Выбрать главу

— Сейчас мир другой, — философски заметил Пирс. — Мы дичаем, и дичаем стремительно, а потому можем позволить себе то, чего не могли раньше. Я смотрю в будущее с большим пессимизмом.

— Кто‑то называет это одичание прогрессом.

— И ты?

— Не знаю. Я не смотрю так широко.

— Линг, нам в этом жить. Последствия того, что мы делаем или чего не делаем, однажды станут нашим настоящим. Мы должны быть лично заинтересованы…

— В таком случае, почему вы не были лично заинтересованы тогда? Ведь сейчас наше настоящее было бы другим!

Пирс вздохнул.

— Потому что мы не могли без спроса ввести сюда те немногие войска, что у нас были, и не могли поручить решение проблемы отдельным специалистам, потому что нам не хватало информации. Время было упущено — когда Риддл вернулся, стало поздно что‑либо предпринимать. Если бы в первую войну Легион смог наладить хорошие отношения с Дамблдором, возможно, совместными усилиями мы бы действительно предотвратили возвращение Риддла. Но Легион не смог — Дамблдор категорически нам не доверял.

— Но он же к вам обращался…

— Он обращался лично ко мне, а не к Легиону. Даже если он догадывался о нашей связи, то никак не дал это понять. Он просил меня как частное лицо, и в нужный момент я пришел, потому что на самом деле был лично заинтересован. У легионеров ведь есть известная свобода действий, разве не так?

— Тебе туда не хочется, — констатировала Ин перед выходом. Я покачал головой:

— Хочется не хочется, а надо.

На официальных приемах я чувствовал себя чужим. Там собирались аристократы с ветвистой генеалогией, уходящей на десяток — другой поколений в глубь веков, бизнесмены с состояниями, казавшимися мне настолько большими, что обладанием такими деньгами теряло всякий смысл, и важные чиновники, к которым относился и я. Это был мир скучной, претенциозной публики без чувства юмора, которая любила сплетничать и устраивать друг другу мелкие и крупные пакости. У меня плохо получалось поддерживать отношения с важными людьми, поэтому чаще всего я сидел в унынии, мечтая поскорее вернуться домой или перекидываясь с соседями ничего не значащими фразами.

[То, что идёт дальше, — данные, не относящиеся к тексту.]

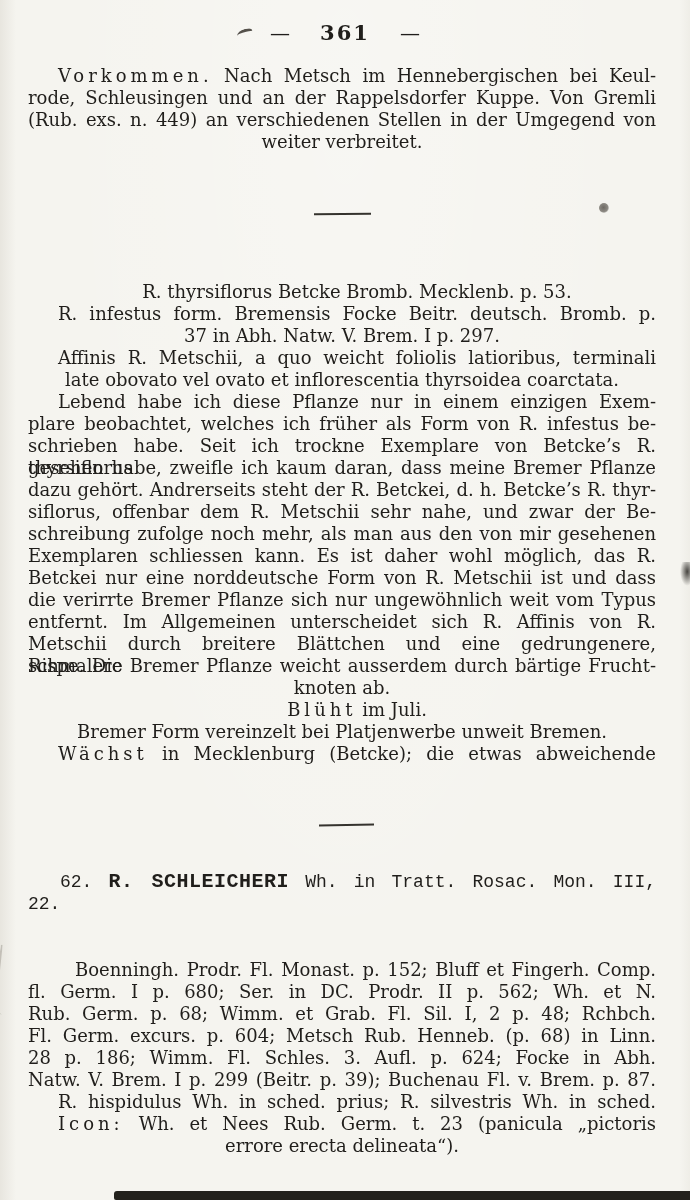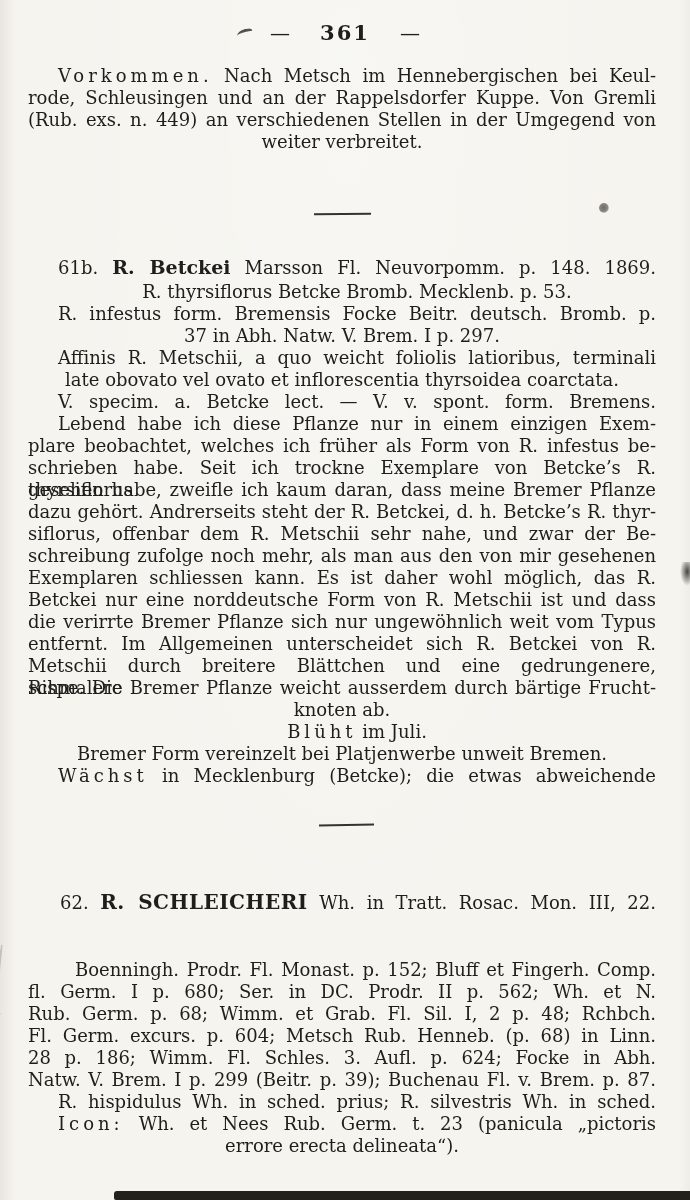"61b. R. Betckei Marsson Fl." div.col { html: <div> <div> <span>61b.</span> <span>R. Betckei</span> <span>Marsson Fl. Neuvorpomm. p. 148.</span> <span>1869.</span> </div> </div> -> none }
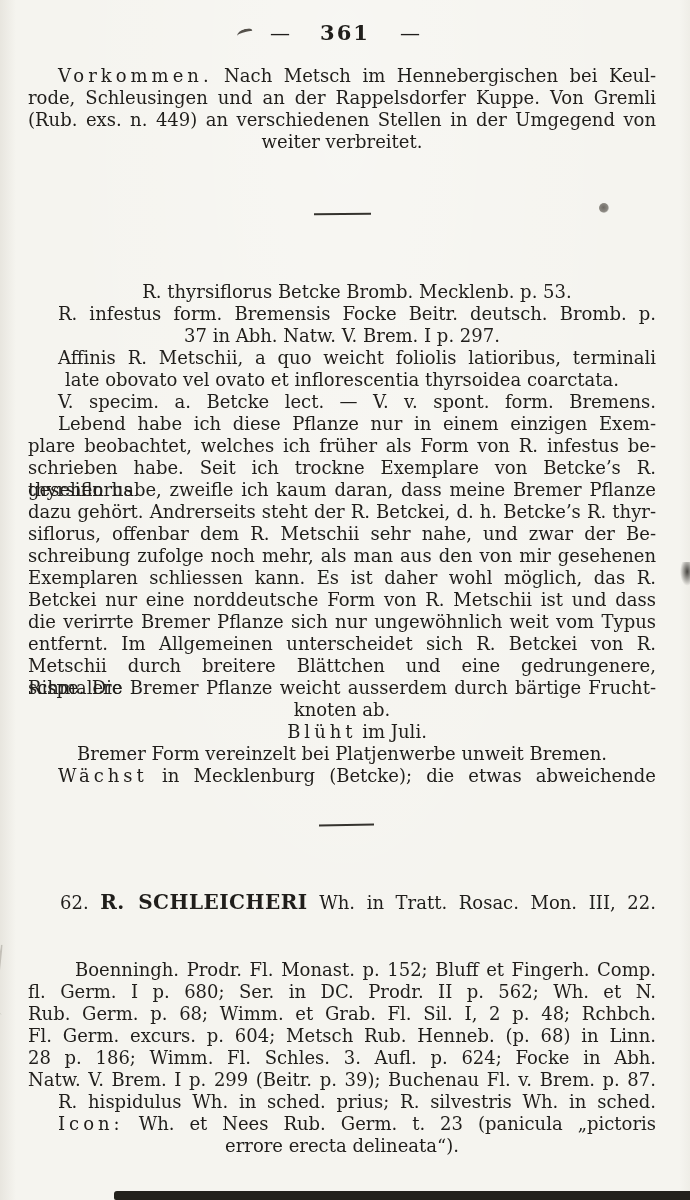"V. specim. a. Betcke lect." div.ln { html: <div>V. specim. a. Betcke lect. — V. v. spont. form. Bremens.</div> -> none }
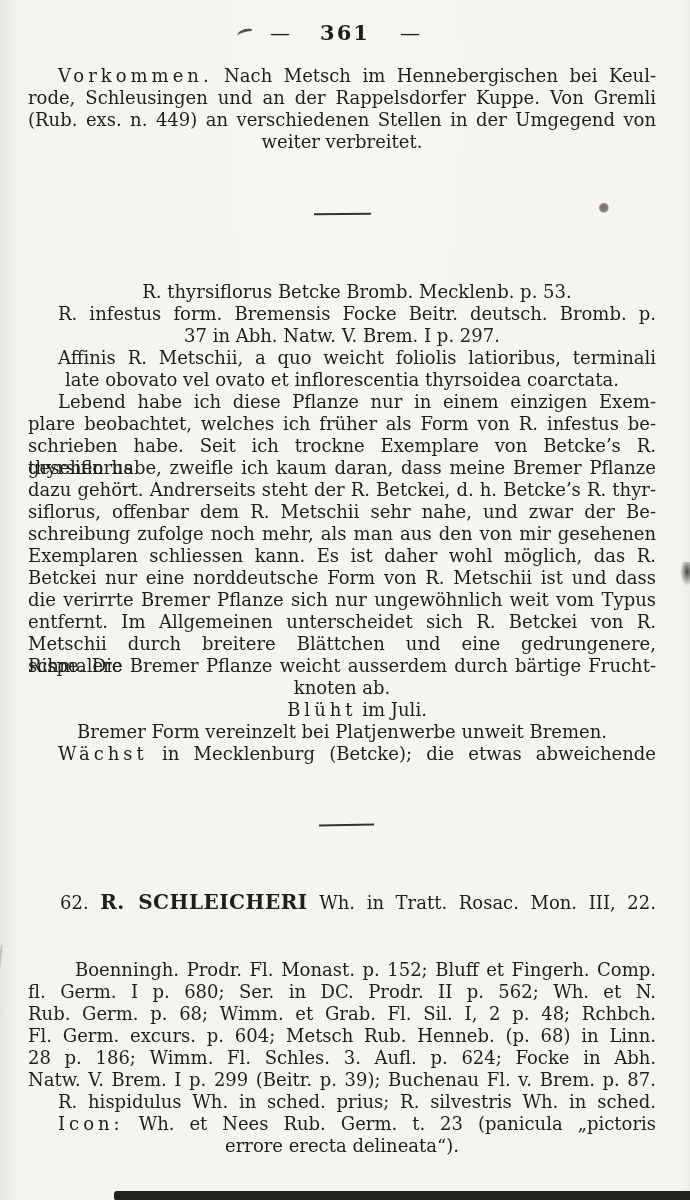"entfernt. Im Allgemeinen unterscheidet" div.ln { text: Betckei -> Affinis }
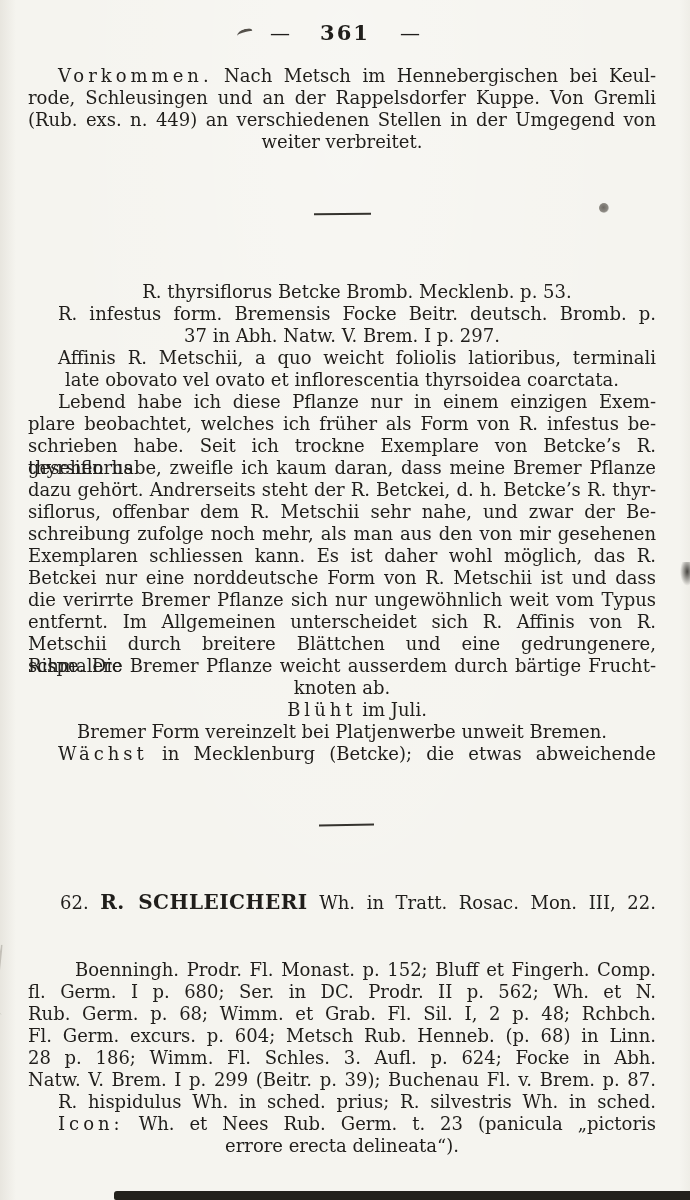"62. R. SCHLEICHERI Wh. in" .h62 { font-family: none -> Liberation Mono, monospace; top: 891px -> 871px }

Сейчас, на благотворительном вечере Мазерсов, я надеялся, что разговор не сведется к серии банальностей вроде тех, которые мне пришлось выслушать во время первой встречи.

Не успели мы толком оглядеться, как пожилой слуга–эльф попросил меня следовать за ним, и Ин осталась в одиночестве. Замок с неизменными портретами предков, дорогим фарфором и множеством комнат за высокими дверьми напоминал дом Пирса (да и любого другого аристократа). Мы поднялись на второй этаж, удаляясь от зала, где скоро должен был начаться благотворительный аукцион; шум голосов постепенно стих, и нас окутала приятная тишина.

Клайв Пирс ждал меня не один. Вместе с ним в комнате находилась молодая женщина лет двадцати пяти, в джинсах и синем вязаном свитере с веселым белым барашком, что показалось мне несколько вольным выбором одежды для проходившего внизу мероприятия. В отличие от нее, Пирс был в смокинге и бабочке.

— Линг, познакомьтесь. Это мисс Эмилия Мазерс. Возможно, в будущем вам придется работать вместе.

Девушка встала и крепко пожала мне руку.

— Давайте к делу, — сказал Пирс, когда я занял третье кресло. — Надеюсь, всем ясно, что мы не можем позволить невыразимцам обрести полный контроль над постом премьер–министра, кто бы его не занимал. Легион много лет пытался внедрить к ним своих людей, но существует предел допуска, за который ни один из них не прошел из‑за существующих проверок. Мы не знаем львиной доли того, что творится в этом подразделении Министерства. Хуже — мы даже не знаем их силового ядра. Все официальные представители невыразимцев владеют информацией на уровне наших агентов, а потому бесполезны. Буни — первый, кто решил сыграть в открытую. До того, как он стал охранником сознания премьера, мы понятия не имели, что он невыразимец.

— То, что они позволили вам придти на встречу с премьер–министром, либо грубая ошибка, либо начало активных действий, — продолжила Эмилия. — Конечно, они ничего не сделают с ней физически или магически — это нарушение международных конвенций, и никто такого не потерпит, — но они могут вынудить ее уйти, после чего поставят своего человека, которого наверняка уже вырастили и который станет плясать под их дудку. Поскольку невыразимцы вряд ли просмотрели недовольство Бруствера и недооценили вас, они разрешили вашу встречу, чтобы раскрыть карты перед Легионом. Вопрос — зачем им это надо?

Они оба посмотрели на меня.

— Вы действительно не знаете или просто хотите, чтобы я угадал вашу версию? — спросил я.